Weekly Reading Round-Up
Between the Fall of Poppies tour and working on Stand Alone #4, I’ve been very remiss with the Weekly Reading Round-Ups! So here’s a bit of a catch-up. I can’t remember everything I’ve read over the past few weeks, but here are some of the highlights:
— Josephine Tey’s Miss Pym Disposes. Don’t laugh, but I bought this years ago at a used bookstore thinking it was by Barbara Pym
. Once I got myself unmuddled, it took me a little while to wrap my head around the fact that this psychological drama (and, belatedly, murder mystery) set at a school for PE teachers in England was by the same woman who had written one of my all time favorites, The Daughter of Time
. As always with Tey, it’s beautifully written, with finely drawn characters, and flashes of insight into human nature. My copy is crumbling apart and I’m oh so delighted I stumbled upon it all those years ago.
— Juliana Gray’s A Most Extraordinary Pursuit. This isn’t out yet, but eventually it will be, at which point fans of Deanna Raybourn and Elizabeth Peters should rejoice, because Miss Truelove, the heroine of this new mystery series, is very much in the vein of those intrepid Victorian maidens. (Also Veronica Speedwell of Deanna’s latest, A Curious Beginning
— although I have the feeling that Miss Speedwell and Miss Truelove might take umbrage with each other and have to be refereed by Amelia Peabody). A rollicking good adventure! (Full disclosure, Juliana Gray is the pen name of my bestie and Forgotten Room co-writer, Beatriz Williams– but I would have enjoyed this book just as much if it had been written by someone I severely disliked. Although in that case I would have probably been annoyed by enjoying it so much.)
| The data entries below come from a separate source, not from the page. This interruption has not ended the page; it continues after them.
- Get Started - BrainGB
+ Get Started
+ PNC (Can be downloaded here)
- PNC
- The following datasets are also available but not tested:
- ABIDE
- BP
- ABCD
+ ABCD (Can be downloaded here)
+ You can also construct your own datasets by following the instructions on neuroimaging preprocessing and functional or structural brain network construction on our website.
— H.P. Wood’s Magruder’s Curiosity Cabinet. Another book that’s not out yet and one that wasn’t at all what I expected. When I saw the blurb about a lost English girl winding up among the sideshows of Coney Island, I’d imagined a gently satirical coming of age story. It’s certainly a coming of age story, but a very richly textured, multi-narrative, dark and gripping coming of age story set against a plague epidemic, a government cover-up, and the best and worst of human character that comes out in those sorts of desperate circumstances. Narrators include Kitty, the English girl; Zeph, a legless African-American man; Ros, a transvestite; and a host of others. Fascinating and deeply compelling. Definitely an “I can’t put it down” book with compulsively readable prose.
What have you been reading this week?
YES! *feverishly adds A Most Extraordinary Pursuit* to Get to Read list*
Since my last post here I’ve read and loved Sorceror to the Crown by Zen Cho, Overseas by Beatriz Williams, and Christ the Lord Out of Egypt by Anne Rice.
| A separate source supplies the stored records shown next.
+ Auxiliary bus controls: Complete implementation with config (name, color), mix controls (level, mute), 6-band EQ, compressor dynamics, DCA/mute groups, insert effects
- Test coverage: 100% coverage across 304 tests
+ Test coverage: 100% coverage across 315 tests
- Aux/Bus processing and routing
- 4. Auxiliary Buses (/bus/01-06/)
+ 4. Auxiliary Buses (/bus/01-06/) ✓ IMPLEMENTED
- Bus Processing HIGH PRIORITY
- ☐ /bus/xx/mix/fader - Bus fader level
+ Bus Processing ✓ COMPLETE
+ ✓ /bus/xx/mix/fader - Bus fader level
Woo Hoo Sorcerer to the Crown love!
I finished Fall of Poppies last night and liked it very much indeed.
Also read and enjoyed a mystery called Full Dark House by Christopher Fowler, an old Kasey Michaels, Masquerade in the Moonlight, Barbara Hinske’s Uncovering Secrets, and Peter Mayle’s A Good Year.
I’m totally confused/speechless over how Juliana Gray and Beatrice Williams are the same person! What! Totally shocked!
Anyway I read
Cold-Hearted Rake by Lisa Kleypas
Curtsies and Conspiracies by Gail Carriger
Playing by the Greek’s Rules by Sarah Morgan
Beguiled by Deeanne Gist and J. Mark Bertrand
I’ve been wanting to read more Karen White and the library had “Falling Home” available pretty much immediately for kindle so I read that and loved it.
I’ve been working my way through all the Graphic Novels I got at the library…
Other than that, I’ve been reading the Leland Sisters books by Marissa Doyle, think Regency Magic, but set during Queen Victoria’s rise to power. It has a very Lauren does YA vibe to it, so I think everyone here would love it.
Mama read The Bespoken Mile by March Cost, also Mignon G Eberhart mysteries With this Ring, Speak No Evil & Hangman’s Whip. I finished My American Duchess (first Eloisa James, loved it), then read Od Magic by Patricia A. McKillip (my first exposure to her, also great!) and now am reading A Discovery of Witches by Deborah Harkness. It’s a bit slow going, but I’m gonna stick with it because heard so much good stuff about it.
I read Beatriz Williams’s Tiny Little Thing and Along The Infinite Sea. One follows on from the other but Infinite Sea is not strictly speaking a sequel. It is for one of the main characters, Pepper, but the story told in flashback is a stand-alone and is like chalk and cheese against Tiny. I think that’s why I loved it so much, it was totally unexpected. Actually I loved them both even though they were so very different from each other.